Supporting the protests is beginning to be considered synonymous with sympathy for terrorism from the official point of view as the former leftist Baluarte consolidates its new alliance with the parliamentary right. Few in Cusco want to talk. "The family is afraid," said Candia's nephew, when asked about a possible interview. "Many of us are being persecuted," said an investigator who did not want to give his name.

Every day the media in Lima announce more accusations against Castillo, not only for an attempted coup but also for alleged corruption and belonging to a criminal organization.

But in a country that until 1979 denied the right to vote to the majority of Andeans -due to a requirement of literacy in Spanish-, the Peruvian rule of law does not have many admirers among the Quecha and Aymara of the sierra. They prefer their own structures of assembly direct democracy.

It is easy to verify in the southern Andes that extreme inequality in Peru is both territorial and social. 76% of the economic elite live in Lima, according to the new book "The Silent Distinction" by Patricia Zárate and Mauricio Rentería. In the southern Andes, 6.7% are from the elite and, in the northern sierra, where Castillo comes from, only 2.7%.

It is not surprising, then, that Castillo won more than 80% of the votes in the southern Andes. In Lima, he only won 34%.

Although the president did not fulfill his electoral promises to withdraw the leonine contracts to the mining and gas multinationals, and to convene a constituent assembly, he still has the support of the Andean south. "He is a person like us, from the countryside," said a farmer from Apurímac, in the San Pedro market. "They have not let him do what he wanted."

For this reason, despite the fatigue and fear, the protests may soon return to the southern Andes. Although the city of Cusco already seems resigned to Boluarte's tenure as president, peasants in the mountains surrounding the city and south towards Apurimac are less dependent on the market and tourism. "People in Cusco want to oxygenate the economy; that's why there are no mobilizations today," said Roel Pacca. "But the brothers in the countryside can mobilize despite the blockades; they live off the farm (plot); they don't need much from the city." The same happens in Ayacucho and Junin in the central Andes to Puno in the south. In this sense, not only is a gap opened between Lima and the Andean highlands, but also another more local one: "This is already an ethnic struggle between people from the city and the countryside," said the aforementioned researcher.

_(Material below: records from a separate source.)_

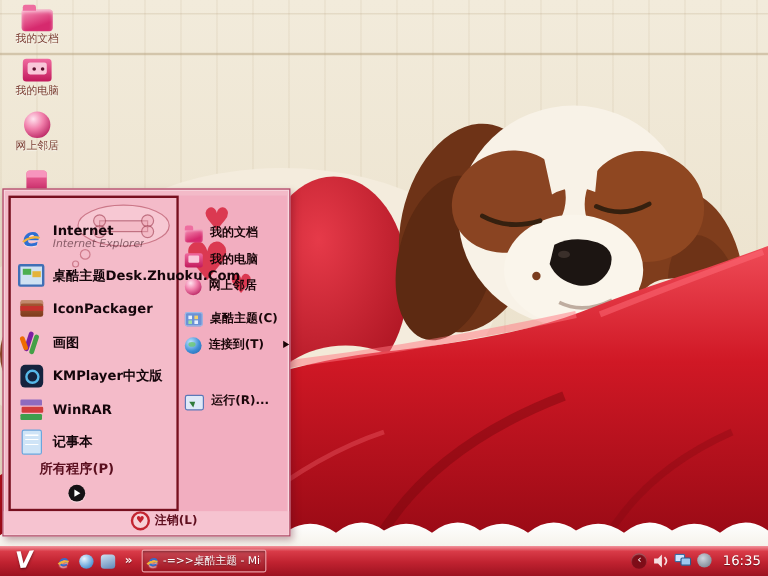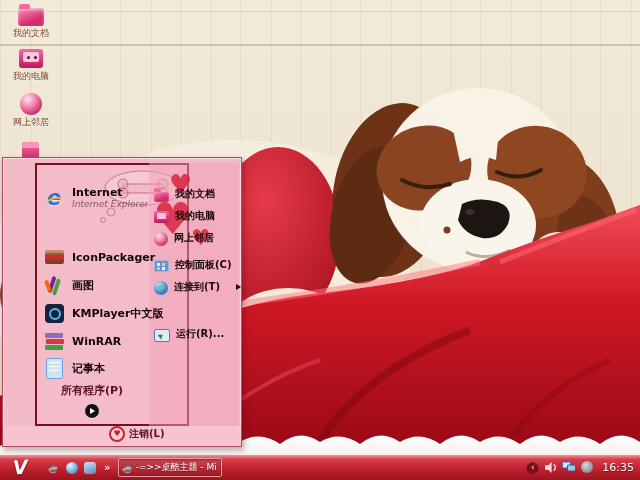"Internet" .sm-left { margin-left: 28px -> none; width: 154px -> 142px }
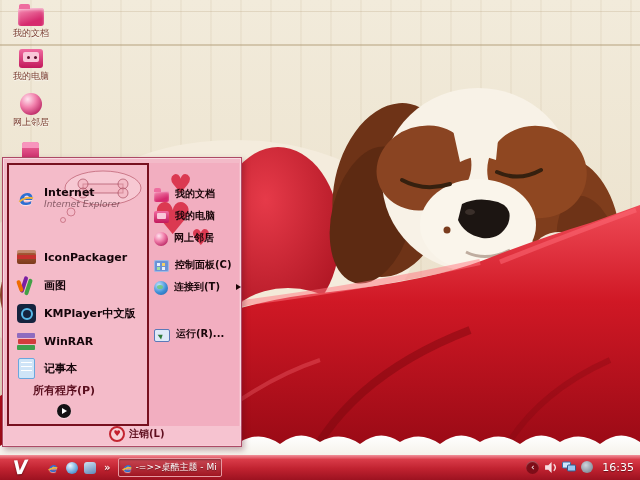"桌酷主题Desk.Zhuoku.Com" div.pl-item { html: none -> <div> <span> <span></span> </span> <span>桌酷主题Desk.Zhuoku.Com</span> </div> }
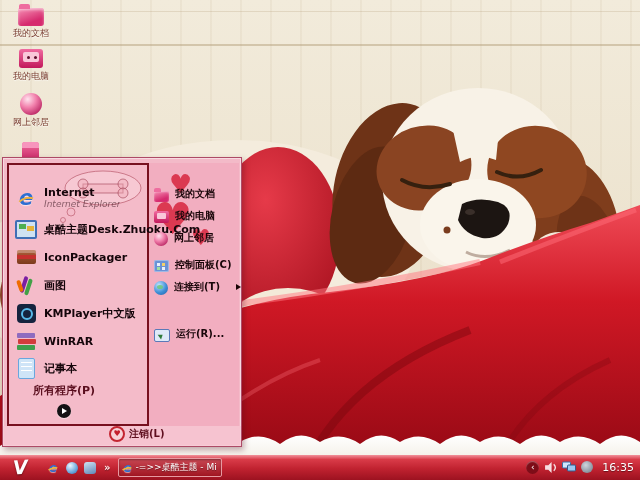"控制面板(C)" span.pr-label { text: 控制面板 -> 桌酷主题 }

For this reason, the highway from Cusco to Puno remains impassable, one of the 50 roadblocks in the southern Andes, last weekend. "Do not go to Juliaca (adjacent to Puno) because the highway is blocked and the airport can be taken," said a police officer last week, who was watching the first tourist trains that left Ollantaytambo for Machu Picchu, after the daring decision to reopen the Inca ruins.

Bold because the peasant communities of the region have not thrown in the towel either. "It's risky because if they see that the business returns without the political crisis being resolved, the communities may decide to take the ruins," said David Bueno, who represents a protest organization in the municipality of Machu Picchu, a group of small hotels, restaurants and souvenir shops next to the mythical lost city of the Incas.